» INSTRUCTIONS TO FOLLOW
All lines below containing "solid" are to be listed.

» EXERCISE INPUT
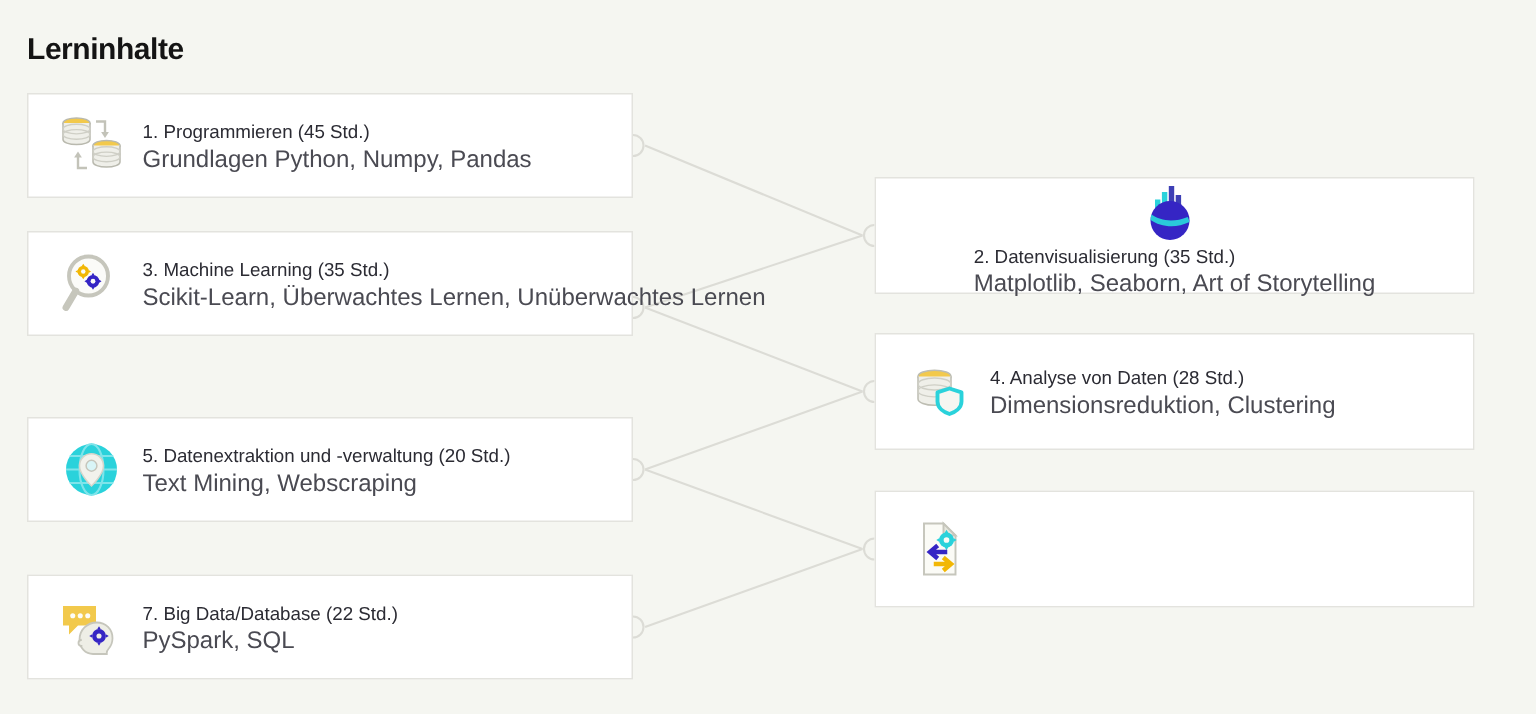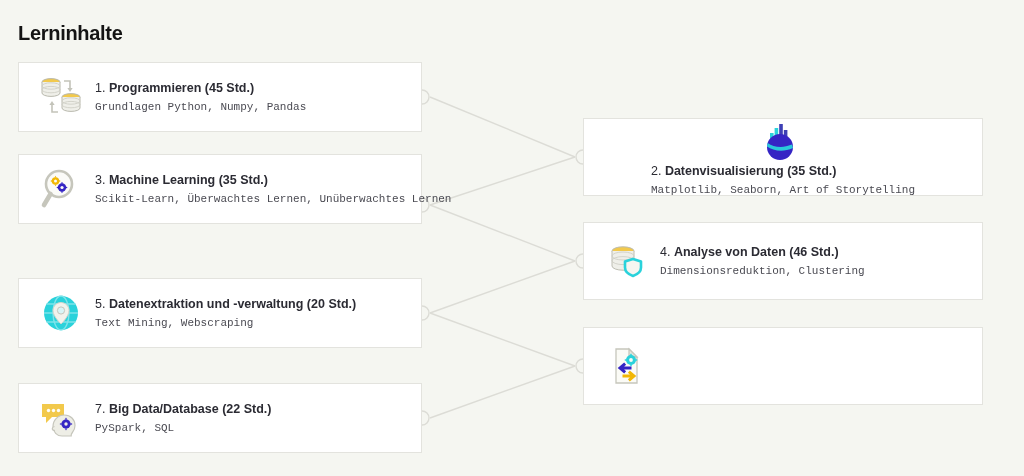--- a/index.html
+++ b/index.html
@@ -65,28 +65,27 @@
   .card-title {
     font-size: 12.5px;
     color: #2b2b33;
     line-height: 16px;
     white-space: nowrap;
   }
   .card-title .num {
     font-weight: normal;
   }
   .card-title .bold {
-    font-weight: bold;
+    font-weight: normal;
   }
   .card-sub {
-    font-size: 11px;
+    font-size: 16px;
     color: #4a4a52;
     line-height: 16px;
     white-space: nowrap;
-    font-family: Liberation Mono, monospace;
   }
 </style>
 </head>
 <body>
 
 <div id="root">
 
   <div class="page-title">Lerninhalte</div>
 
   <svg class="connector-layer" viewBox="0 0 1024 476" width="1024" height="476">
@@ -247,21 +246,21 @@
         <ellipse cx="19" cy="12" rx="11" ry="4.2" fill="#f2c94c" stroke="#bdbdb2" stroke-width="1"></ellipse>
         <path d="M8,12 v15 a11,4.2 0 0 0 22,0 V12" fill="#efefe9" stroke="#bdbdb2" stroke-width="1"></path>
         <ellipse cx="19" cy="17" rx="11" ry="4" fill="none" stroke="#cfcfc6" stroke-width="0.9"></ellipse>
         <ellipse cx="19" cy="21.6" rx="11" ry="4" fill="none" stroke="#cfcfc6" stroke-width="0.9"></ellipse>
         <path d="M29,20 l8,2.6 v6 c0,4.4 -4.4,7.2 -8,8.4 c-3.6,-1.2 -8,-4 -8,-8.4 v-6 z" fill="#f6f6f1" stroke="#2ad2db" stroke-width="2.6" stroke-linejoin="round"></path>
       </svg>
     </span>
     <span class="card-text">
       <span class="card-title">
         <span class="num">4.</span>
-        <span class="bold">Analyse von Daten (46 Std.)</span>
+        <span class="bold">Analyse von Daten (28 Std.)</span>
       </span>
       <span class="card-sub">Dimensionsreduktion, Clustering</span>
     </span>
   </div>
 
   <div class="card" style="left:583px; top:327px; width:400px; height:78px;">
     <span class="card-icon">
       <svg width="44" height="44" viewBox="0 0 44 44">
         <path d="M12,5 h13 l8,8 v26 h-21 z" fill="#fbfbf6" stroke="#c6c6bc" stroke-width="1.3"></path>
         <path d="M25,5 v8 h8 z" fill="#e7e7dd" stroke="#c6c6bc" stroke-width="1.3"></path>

...

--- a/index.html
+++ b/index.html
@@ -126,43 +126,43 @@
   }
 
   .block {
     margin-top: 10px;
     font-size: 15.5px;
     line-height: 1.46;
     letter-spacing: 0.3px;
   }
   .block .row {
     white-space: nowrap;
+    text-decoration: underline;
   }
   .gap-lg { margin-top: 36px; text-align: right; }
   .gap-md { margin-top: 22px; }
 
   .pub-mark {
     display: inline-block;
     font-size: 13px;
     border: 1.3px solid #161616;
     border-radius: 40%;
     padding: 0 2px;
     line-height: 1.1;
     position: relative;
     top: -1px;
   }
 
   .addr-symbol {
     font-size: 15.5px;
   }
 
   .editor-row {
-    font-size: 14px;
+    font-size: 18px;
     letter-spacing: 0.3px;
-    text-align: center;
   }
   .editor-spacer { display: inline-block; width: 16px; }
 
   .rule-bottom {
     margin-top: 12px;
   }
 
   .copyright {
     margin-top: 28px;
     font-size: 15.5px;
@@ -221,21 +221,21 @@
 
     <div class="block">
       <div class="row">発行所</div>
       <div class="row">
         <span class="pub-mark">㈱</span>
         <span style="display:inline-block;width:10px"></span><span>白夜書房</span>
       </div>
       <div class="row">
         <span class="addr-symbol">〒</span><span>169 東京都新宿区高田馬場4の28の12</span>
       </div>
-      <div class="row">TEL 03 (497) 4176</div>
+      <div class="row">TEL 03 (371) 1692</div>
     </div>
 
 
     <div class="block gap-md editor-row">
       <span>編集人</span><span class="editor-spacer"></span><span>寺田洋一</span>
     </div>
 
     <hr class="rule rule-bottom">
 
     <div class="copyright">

...

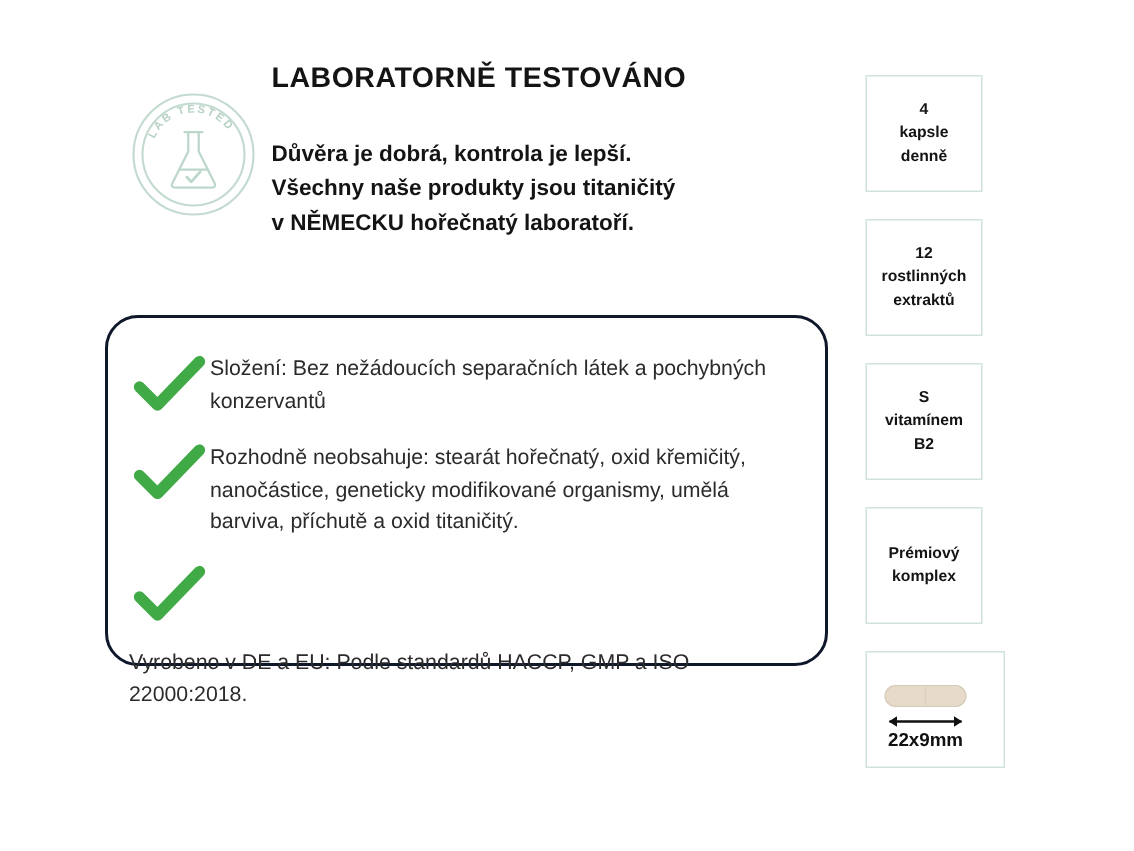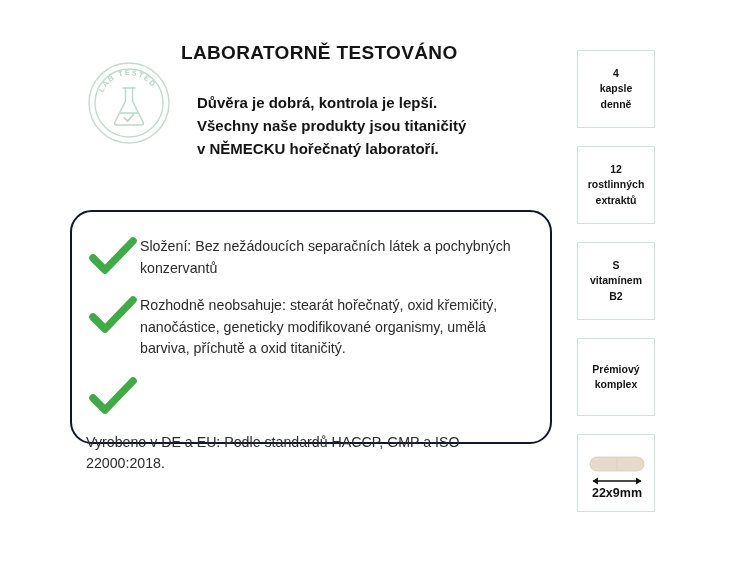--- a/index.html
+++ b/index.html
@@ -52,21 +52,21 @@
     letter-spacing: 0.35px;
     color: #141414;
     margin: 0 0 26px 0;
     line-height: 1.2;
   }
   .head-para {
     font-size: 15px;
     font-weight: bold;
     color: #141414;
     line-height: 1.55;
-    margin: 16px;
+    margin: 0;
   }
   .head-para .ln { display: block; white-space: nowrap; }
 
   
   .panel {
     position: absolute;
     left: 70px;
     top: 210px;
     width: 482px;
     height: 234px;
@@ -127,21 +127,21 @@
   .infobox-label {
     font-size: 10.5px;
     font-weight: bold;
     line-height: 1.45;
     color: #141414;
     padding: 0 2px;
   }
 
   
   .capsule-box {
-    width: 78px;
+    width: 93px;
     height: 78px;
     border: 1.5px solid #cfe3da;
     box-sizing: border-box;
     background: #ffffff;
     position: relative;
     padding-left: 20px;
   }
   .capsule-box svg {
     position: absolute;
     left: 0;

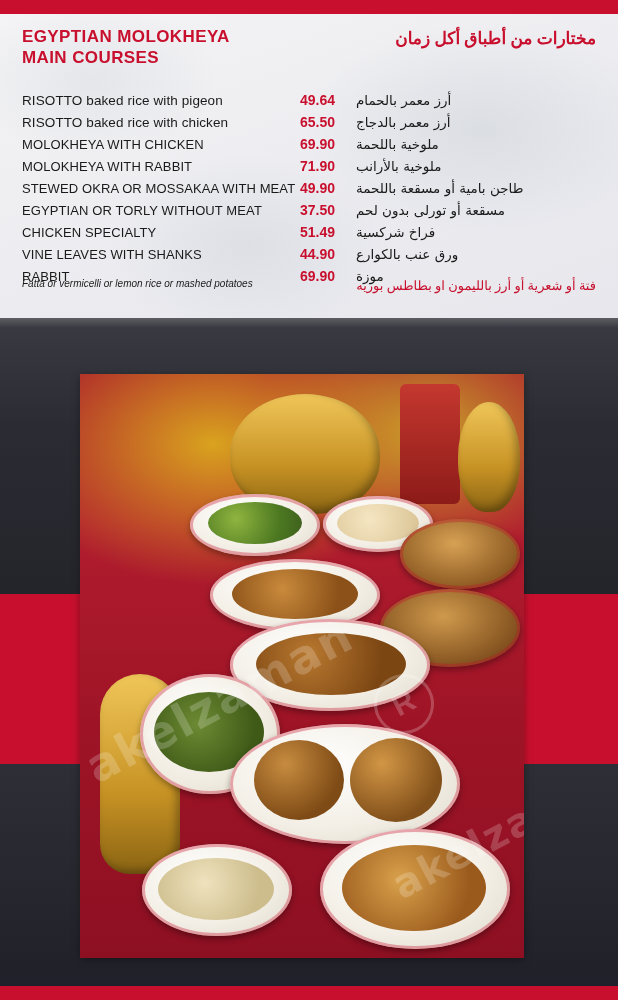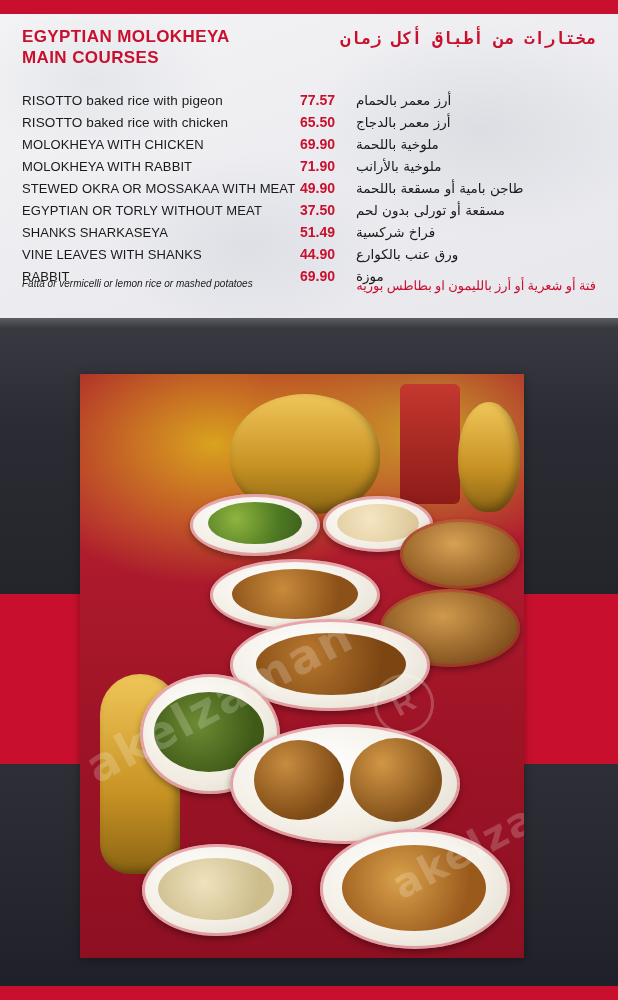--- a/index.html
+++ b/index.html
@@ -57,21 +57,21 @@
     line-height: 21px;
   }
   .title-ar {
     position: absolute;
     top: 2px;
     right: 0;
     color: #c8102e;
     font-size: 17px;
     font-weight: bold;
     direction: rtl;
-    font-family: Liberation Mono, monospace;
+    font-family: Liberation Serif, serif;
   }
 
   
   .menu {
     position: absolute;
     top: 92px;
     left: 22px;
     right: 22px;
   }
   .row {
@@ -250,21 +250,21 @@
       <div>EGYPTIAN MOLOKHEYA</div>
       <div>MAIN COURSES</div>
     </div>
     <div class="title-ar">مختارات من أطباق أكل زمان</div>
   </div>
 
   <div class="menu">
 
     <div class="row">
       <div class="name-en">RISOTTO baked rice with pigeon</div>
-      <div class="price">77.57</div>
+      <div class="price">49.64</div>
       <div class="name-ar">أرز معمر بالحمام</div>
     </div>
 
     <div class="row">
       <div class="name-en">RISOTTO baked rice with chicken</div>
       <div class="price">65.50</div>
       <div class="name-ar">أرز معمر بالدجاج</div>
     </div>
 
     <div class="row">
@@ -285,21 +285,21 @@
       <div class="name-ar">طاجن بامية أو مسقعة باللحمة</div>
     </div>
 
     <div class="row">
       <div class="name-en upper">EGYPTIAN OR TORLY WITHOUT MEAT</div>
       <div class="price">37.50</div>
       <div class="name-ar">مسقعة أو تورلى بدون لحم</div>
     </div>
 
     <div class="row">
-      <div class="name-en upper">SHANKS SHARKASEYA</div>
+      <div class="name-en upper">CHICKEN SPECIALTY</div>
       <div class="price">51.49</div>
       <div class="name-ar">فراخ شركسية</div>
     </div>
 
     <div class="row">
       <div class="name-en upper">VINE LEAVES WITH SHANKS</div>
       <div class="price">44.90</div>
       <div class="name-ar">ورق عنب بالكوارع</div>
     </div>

» SOLUTION BELOW
     border: 1.3px solid #161616;
     border: 1.5px solid #cfe3da;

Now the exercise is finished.